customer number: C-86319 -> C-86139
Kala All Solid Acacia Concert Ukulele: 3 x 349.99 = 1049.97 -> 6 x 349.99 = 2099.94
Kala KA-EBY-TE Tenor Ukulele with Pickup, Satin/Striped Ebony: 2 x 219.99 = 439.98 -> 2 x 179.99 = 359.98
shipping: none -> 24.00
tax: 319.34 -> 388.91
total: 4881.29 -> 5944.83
---*---
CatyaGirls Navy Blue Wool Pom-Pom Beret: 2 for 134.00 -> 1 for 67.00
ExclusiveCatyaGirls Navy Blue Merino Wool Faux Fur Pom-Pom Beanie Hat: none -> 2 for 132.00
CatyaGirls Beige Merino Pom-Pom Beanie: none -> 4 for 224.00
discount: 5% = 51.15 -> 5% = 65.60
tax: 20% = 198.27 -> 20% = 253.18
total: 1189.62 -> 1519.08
---*---
Take from the material above the lines running from the one with "Kala All Solid" through the one with "total: 4881.29 -> 5944.83", and repeat them exactly, with nothing else.

Kala All Solid Acacia Concert Ukulele: 3 x 349.99 = 1049.97 -> 6 x 349.99 = 2099.94
Kala KA-EBY-TE Tenor Ukulele with Pickup, Satin/Striped Ebony: 2 x 219.99 = 439.98 -> 2 x 179.99 = 359.98
shipping: none -> 24.00
tax: 319.34 -> 388.91
total: 4881.29 -> 5944.83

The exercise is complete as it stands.